En revenant sur « son petit souci au niveau mental » à la fin de l’adolescence, le Dauphin du Toec reconnaît avoir « appris pas mal de ce qui s’est passé ». « Maintenant, 50 % de ce que je fais, c’est de la préparation mentale. » En quittant le cocon familial pour l’étranger, le jeune homme a évidemment mûri en accéléré, tout en restant proche de ses parents Xavier (vice-champion du monde du 200 m 4 nages en 1998), Céline (ex-nageuse internationale également), de son jeune frère et de son entraîneur de toujours, Nicolas Castel.

« Il adore son sport »

« Léon est adorable, lance ce dernier, qui communique régulièrement avec son protégé depuis la Ville rose.
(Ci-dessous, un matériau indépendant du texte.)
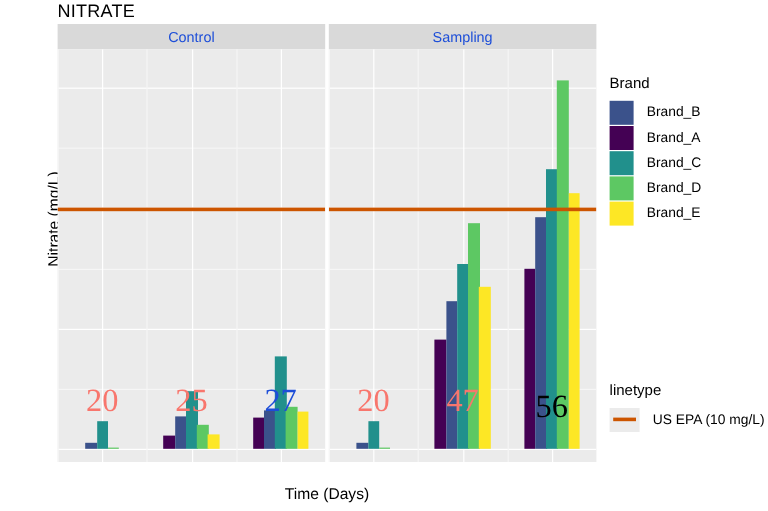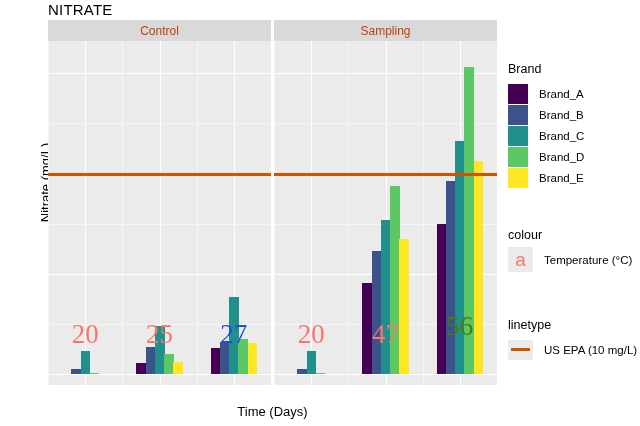--- a/index.html
+++ b/index.html
@@ -57,7 +57,7 @@
     align-items: center;
     justify-content: center;
     font-size: 12px;
-    color: #c2410c;
+    color: #1d4ed8;
   }
   .panel {
     position: absolute;

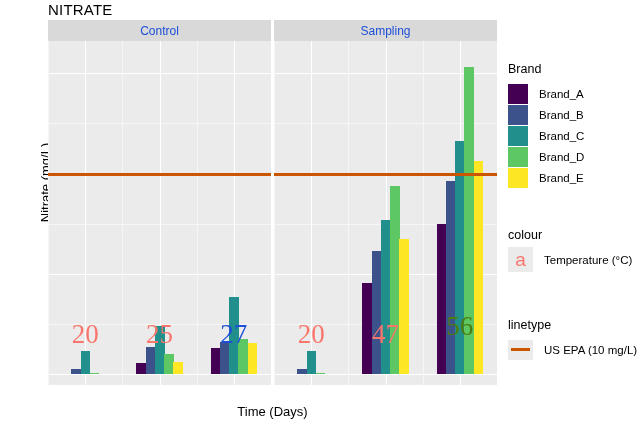--- a/index.html
+++ b/index.html
@@ -239,15 +239,15 @@
     <div id="legend-brand-items">
         <div class="legend-row">
           <div class="legend-key">
+            <div class="legend-swatch" style="background: rgb(59, 82, 139);"></div>
+          </div>
+          <div class="legend-label">Brand_B</div>
+        </div>
+        <div class="legend-row">
+          <div class="legend-key">
             <div class="legend-swatch" style="background: rgb(68, 1, 84);"></div>
           </div>
           <div class="legend-label">Brand_A</div>
-        </div>
-        <div class="legend-row">
-          <div class="legend-key">
-            <div class="legend-swatch" style="background: rgb(59, 82, 139);"></div>
-          </div>
-          <div class="legend-label">Brand_B</div>
         </div>
         <div class="legend-row">
           <div class="legend-key">

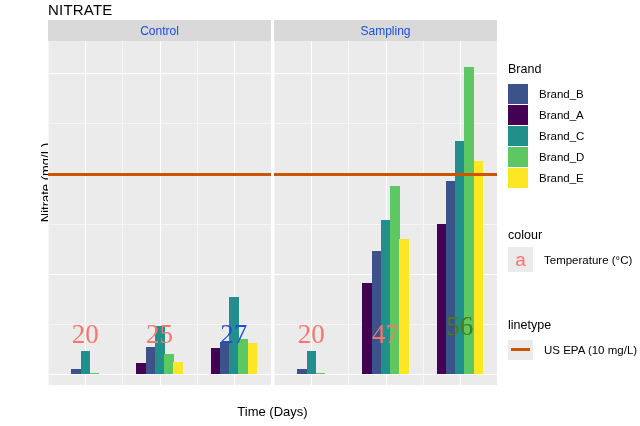--- a/index.html
+++ b/index.html
@@ -270,13 +270,6 @@
       </div>
   </div>
 
-  <div class="legend" id="legend-colour" style="top:228px;">
-    <div class="legend-title">colour</div>
-    <div class="legend-row">
-      <div class="legend-key-glyph">a</div>
-      <div class="legend-label">Temperature (°C)</div>
-    </div>
-  </div>
 
   <div class="legend" id="legend-linetype" style="top:318px;">
     <div class="legend-title">linetype</div>

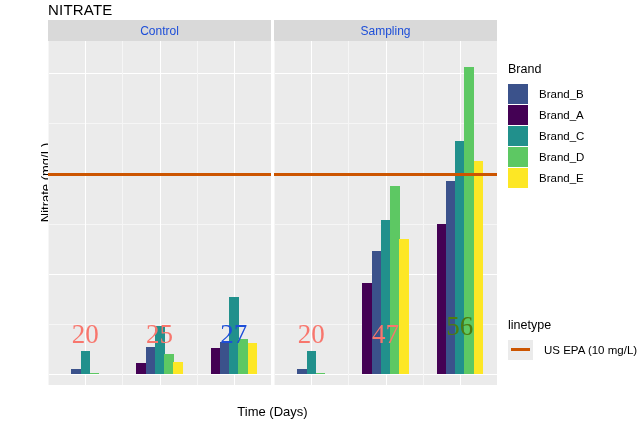--- a/index.html
+++ b/index.html
@@ -229,7 +229,7 @@
           <div class="hline" style="top: 132.385px; background: rgb(204, 85, 0);"></div>
           <div class="temp-label" style="left: 37.1667px; top: 292.851px; color: rgb(248, 118, 109);">20</div>
           <div class="temp-label" style="left: 111.5px; top: 292.851px; color: rgb(248, 118, 109);">47</div>
-          <div class="temp-label" style="left: 185.833px; top: 285px; color: #4d7c0f;">56</div>
+          <div class="temp-label" style="left: 185.833px; top: 298px; color: #000000;">56</div>
         </div>
       </div>
     </div>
C’est un super garçon, très humble, qui aime les choses simples, adore son sport et prend beaucoup de plaisir à vivre ce qu’il vit. » « Ses parents l’accompagnent au mieux dans son projet, comme le club », appuie Vincent Gardeau, président des Dauphins du Toec.

Plaisir et encadrement sain. La recette du sportif heureux paraît simple sur le papier. Seulement, quand on parle d’humain, rien ne l’est vraiment.

« « Il faut arrêter avec le modèle du sportif qui doit aller au lit à 21 heures, dormir 9 heures et ne jamais boire d’alcool, reprend Thomas Sammut. On peut être sérieux et mettre des "process" en place selon les besoins du moment. Il faut arrêter de croire que les athlètes de haut niveau sont des machines. C’est le rêve des entraîneurs d’avoir des sportifs avec la même motivation à chaque entraînement, mais c’est complètement utopique. Aujourd’hui encore, il y a des techniciens qui sont rassurés car leur nageur a fait le même kilométrage que les autres. Ils ont la crainte de l’échec, d’être les vilains petits canards. » »

Seulement, au bout d’un moment, la mécanique qui semble parfaitement huilée finit par se gripper, jusqu’à péter de partout. C’est pour éviter d’en arriver là que Florent Manaudou avait quitté les piscines pour les salles de handball, en 2016, avant de replonger trois ans plus tard, revivifié, et de décrocher l’argent olympique sur 50 mètres à Tokyo en 2021, cinq ans après la même médaille à Rio. « Quand Florent m’avait parlé de cette envie, je lui avais dit d’y aller, qu’il ne devait rien à personne, rembobine le préparateur mental. Aujourd’hui, il n’a jamais été aussi épanoui, sportivement et en tant qu’individu. »

« Une maturité incroyable »

Toujours une histoire d’humain, comme avec Léon Marchand, qui contacte Thomas Sammut en visio quand il en ressent le besoin, pour se fixer des « sous-objectifs », au cœur d’une saison dont l’été est le point d’orgue. « Je pars du principe que les Mondiaux, c’est la récompense, la fête de la natation, juge le spécialiste. A ce moment-là, on échange plus régulièrement. Mais je ne suis pas une béquille. Léon est de plus en plus autonome, avec une maturité incroyable à son âge. »

C’est ainsi qu’il s’est débarrassé peu à peu des rituels et des tics qui polluaient son avant-course. « J’aimais mettre tout le temps la même musique au bord du bassin, je devais avoir le bonnet vert, pas le blanc, plein de choses comme ça, sourit aujourd’hui Léon Marchand. Maintenant, il n’y a plus rien. C’est plus simple. Ce n’est que de la natation, il ne faut pas se prendre la tête avec tout ça. » Une évidence quand, comme lui, on n’a d’autres horizons dans sa vie que les plots de départ et les lignes d’eau.